The Raindrop Near Vision Inlay (Revision Optics) improves near-visual performance without added visual disturbance in pseudophakic patients.
Take-home message: The Raindrop Near Vision Inlay (Revision Optics) improves near-visual performance without added visual disturbance in pseudophakic patients.
By Lynda Charters; Reviewed by Ralph Chu, MD
Bloomington, MN - Initial results with an investigational device for correcting presbyopia (Raindrop Near Vision Inlay, Revision Optics) are promising. The device improves near visual performance without added visual disturbance in pseudophakic patients.
Other options used to correct presbyopia include monovision LASIK, which provides good intermediate vision but patients may have to depend on spectacles for near-vision tasks. Implantation of multifocal IOLs is another option, but vision can be affected by glare and halos in more than 75% of patients.
“The Raindrop Near Vision Inlay improves near vision without dysphotopsia,” said Ralph Chu, MD, private practice in Bloomington, MN.
The device is a microscopic hydrogel inlay, 2 mm in diameter and about 32-μm thick. When the inlay is implanted under a flap, creased with a femtosecond laser, it changes the curvature of the cornea to a prolate shape, according to Dr. Chu.
Dr. Chu evaluated his group of 25 subjects implanted with the device as part of a U.S. IDE study. In a multicenter study, he assessed and compared the initial feasibility of implanting the device in patients who had previously undergone cataract surgery and IOL implantation as part of the Raindrop Near Vision Inlay U.S. study. All patients were either phakic presbyopes (25 patients) or pseudophakic presbyopes (13 patients), the latter of which had a monofocal IOL.
In both groups, the implant was put into the nondominant eye. Dr. Chu measured the near, intermediate, and distance visual acuities. He followed with a patient survey to measure how well patients were able to perform tasks and their levels of satisfaction with the implanted device.
The phakic patients were an average of 49 years of age (range, 46 to 56 years). The preoperative manifest refraction spherical equivalent (MRSE) was 0.30 D (range, –0.25 D to 1.00 D), the preoperative add was 1.71 D (range, 1.50 D to 2.25 D). The patients were followed for 12 months.
The pseudophakic patients were an average age of 65 years (47 to 78 years). The preoperative MRSE was –0.02 D (range, –0.50 D to 0.38 D), and the preoperative add was 2.06 D (1.75 D to 2.50 D). The patients were followed for 3 months.
Dr. Chu reported that in the phakic group, 84% of patients had 20/20 or better uncorrected near visual acuity 3 months postoperatively. By 12 months postoperatively, all patients reached that visual acuity level.

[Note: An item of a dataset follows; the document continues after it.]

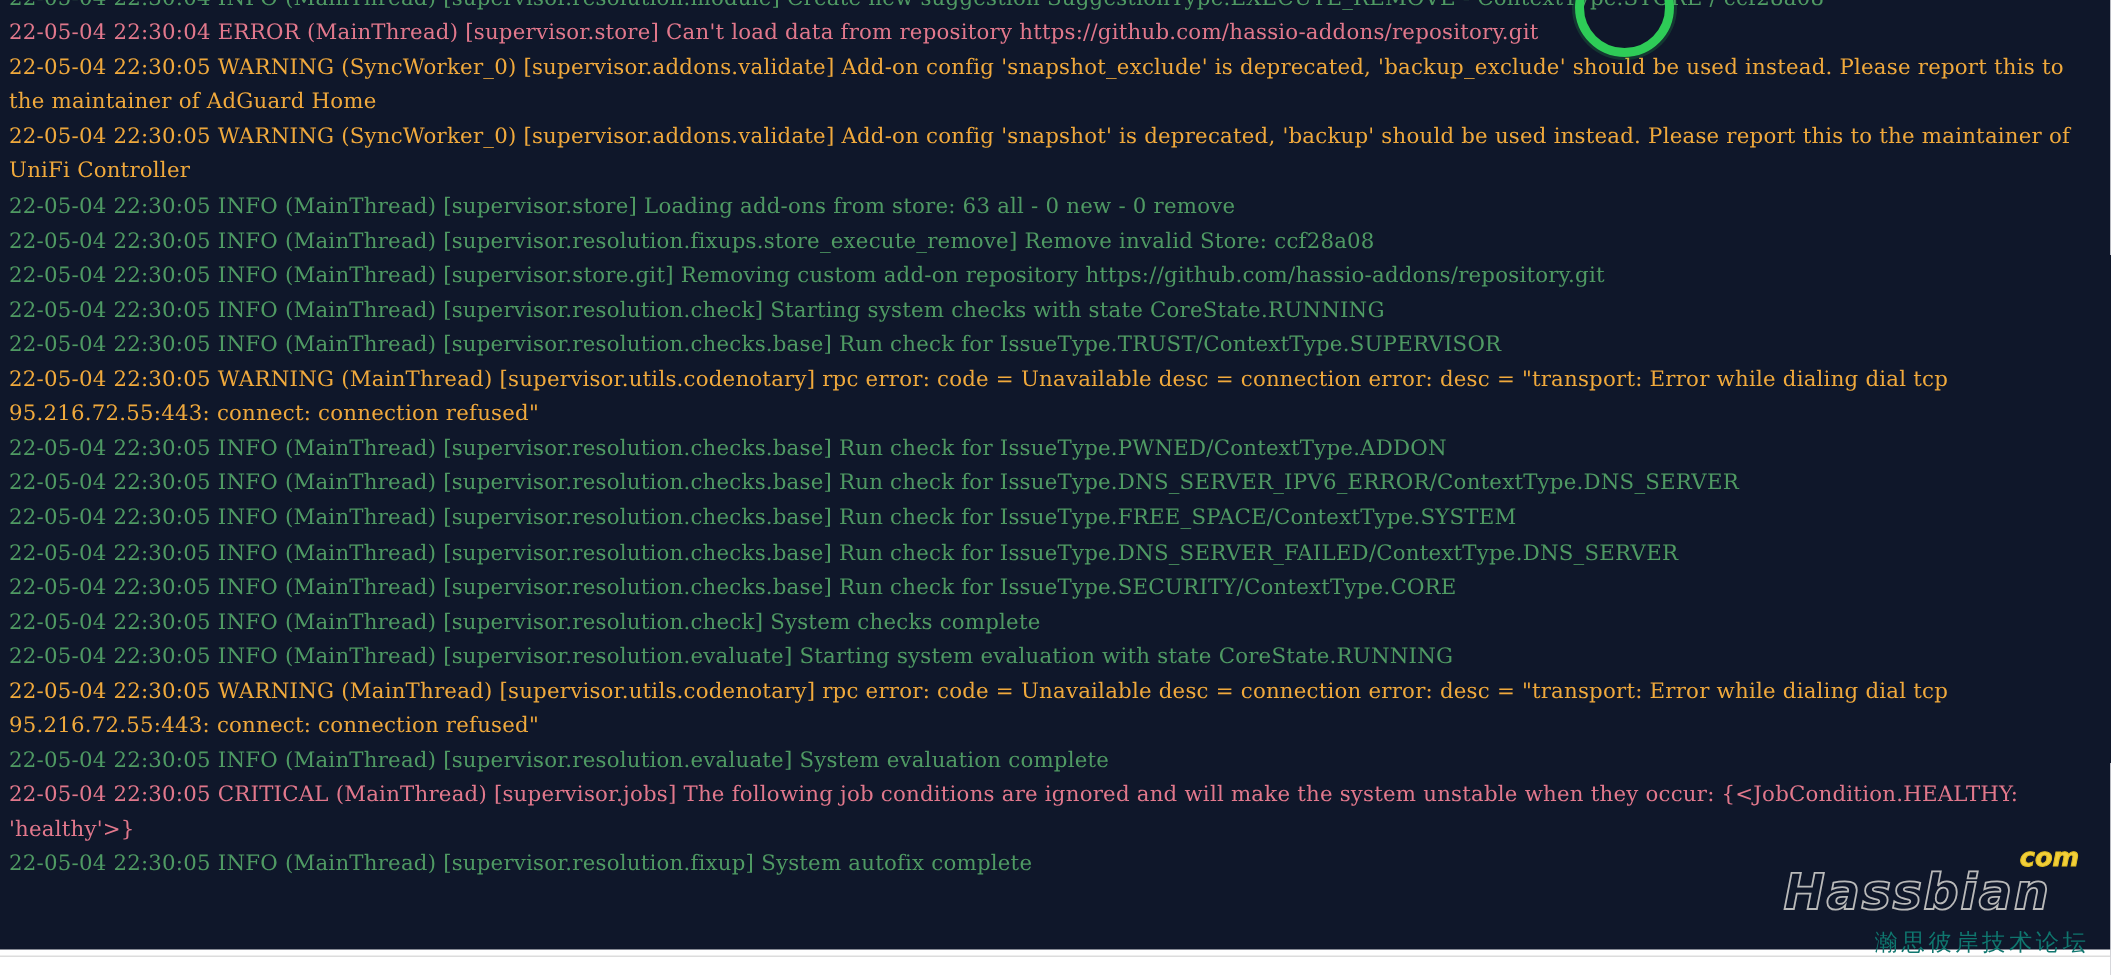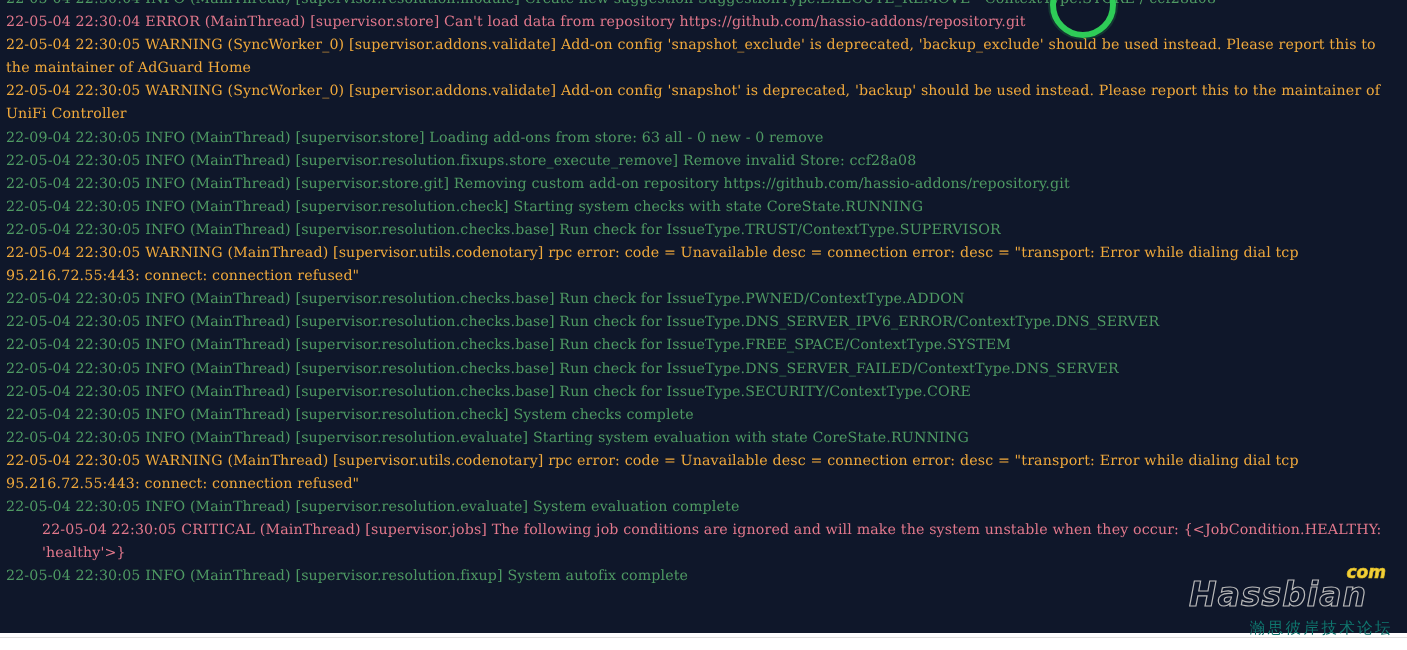"22-09-04 22:30:05 INFO (MainThread)" div.log-line { text: 22-09-04 -> 22-05-04 }
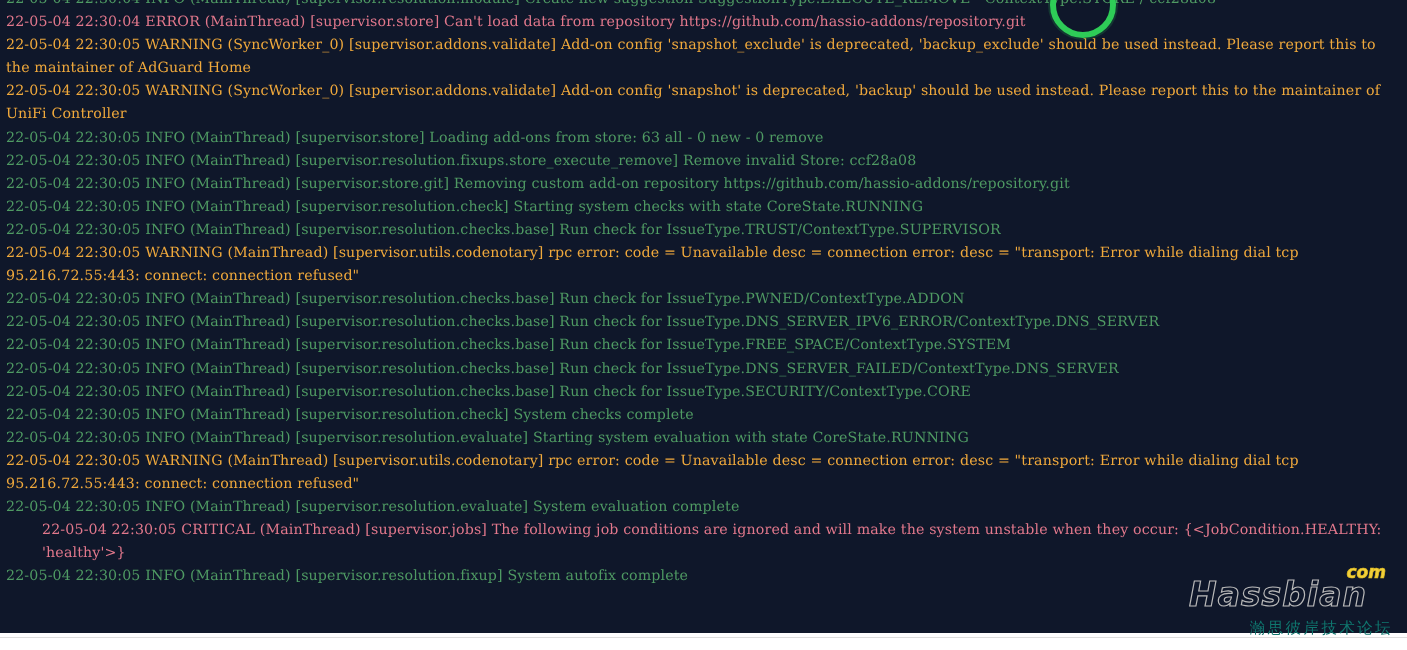"22-05-04 22:30:05 CRITICAL (MainThread)" .lvl-critical { margin-left: 36px -> none }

In the pseudophakic group, the results were similar. At 3 months, 83% of patients had 20/20 or better uncorrected near visual acuity.
Measurement of the uncorrected binocular vision at 3 months showed that 95% of the phakic group and 83% of the pseudophakic group achieved 20/20 or better at distance and near.
“There were minimal reports of visual symptoms for both groups at 3 months with a slight increase in ocular dryness in the pseudophakes,” Dr. Chu said.
Eight percent of the pseudophakes reported ocular dryness. In the phakic group, visual glare and halos were reported by 4% each.
In the phakic group, 84% reported little or no difficulty performing near hobbies; 100% of those in the pseudophakic group reported little or no difficulty with near hobbies.
The level of patient satisfaction was high in both groups, i.e., 97% in the phakic group and 100% in the pseudophakic group, Dr. Chu noted.
The inlay improves near vision equally in phakic presbyopes and in pseudophakes, he summarized. The percentages of moderate or worse visual symptoms were low in both groups, with 4% of phakic subjects reporting glare and halos. No pseudophakic subjects reported either glare or haloes postoperatively. The rates of patient satisfaction were high in both groups. The initial results showed that inlay improves near visual performance without added dysphotopsia in pseudophakic patients.
Ralph Chu, MD
This article was adapted from Dr. Chu’s presentation during the 2015 meeting of the American Society of Cataract and Refractive Surgery. Dr. Chu is a clinical investigator for ReVision Optics.